Exercise description
Compute the number of lines in the following data that include the word "ANDREAS", and output that number alone.

Material provided

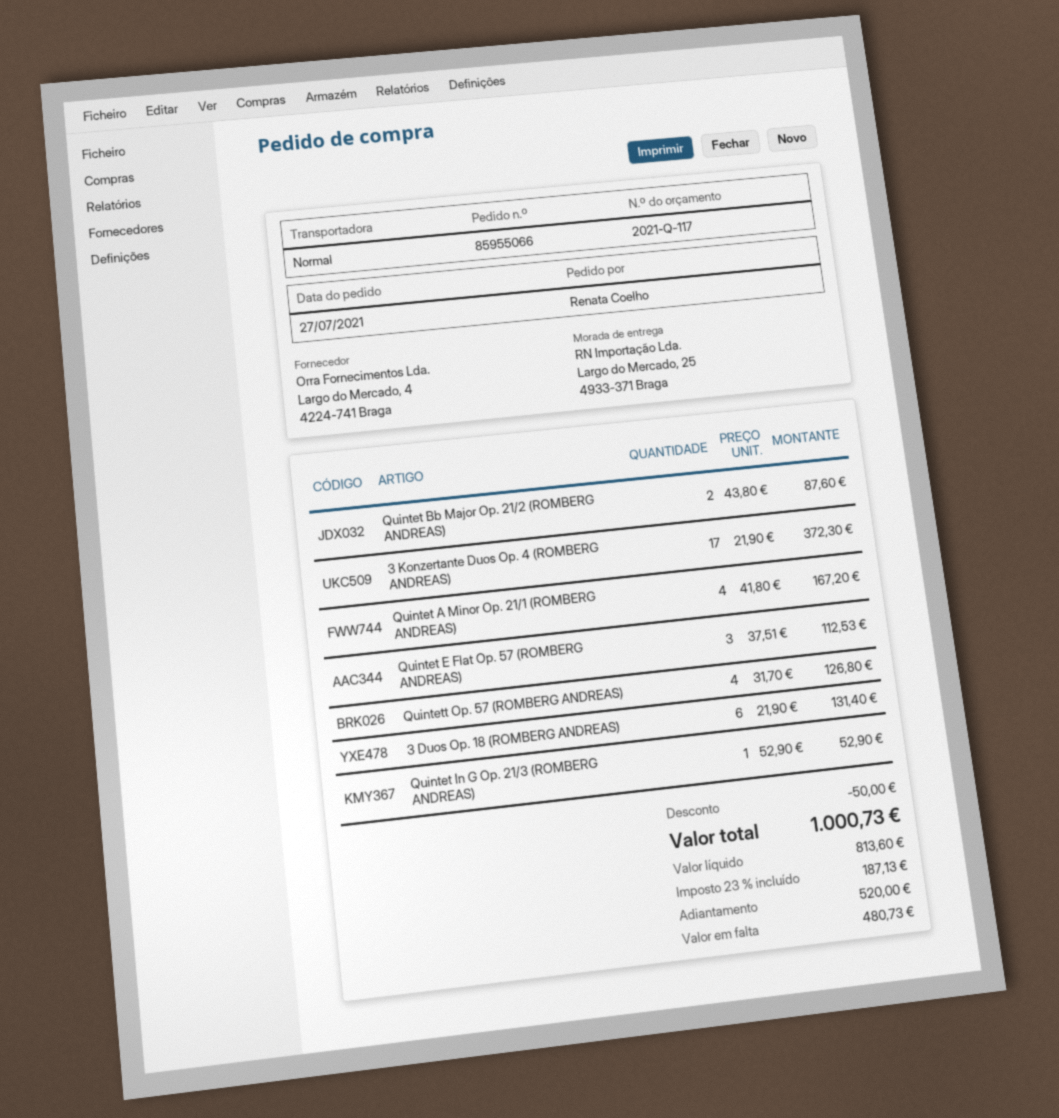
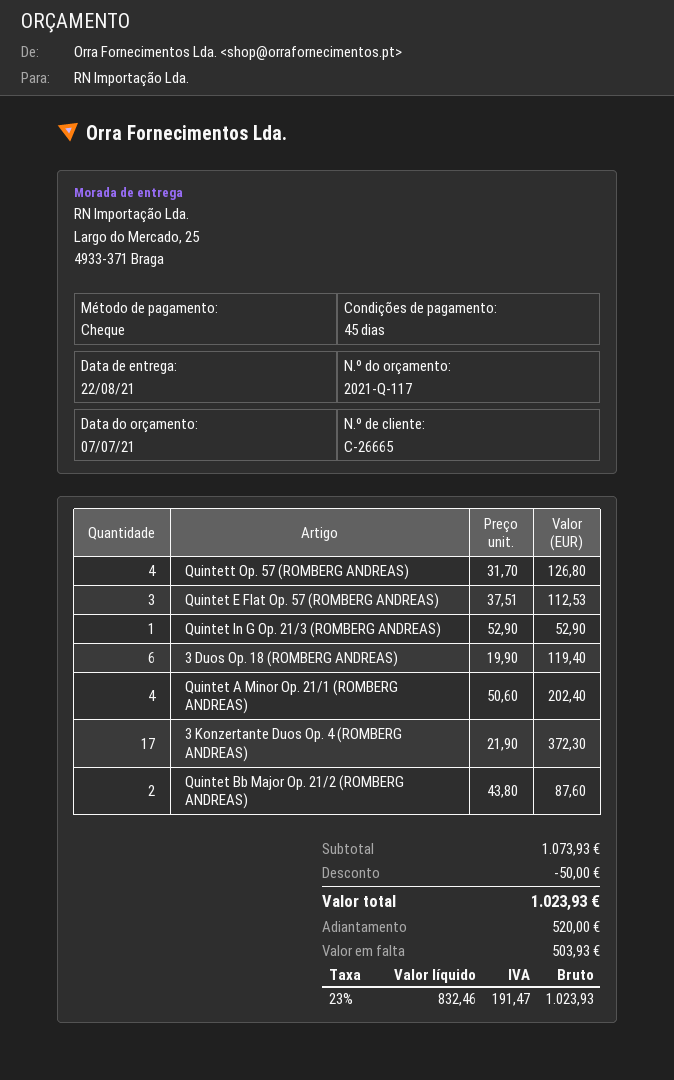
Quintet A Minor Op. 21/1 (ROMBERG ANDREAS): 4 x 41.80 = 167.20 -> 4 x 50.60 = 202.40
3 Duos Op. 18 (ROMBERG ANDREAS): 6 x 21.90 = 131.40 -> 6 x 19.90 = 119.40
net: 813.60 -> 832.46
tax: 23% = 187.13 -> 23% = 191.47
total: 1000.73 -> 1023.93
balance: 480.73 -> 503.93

Answer area
2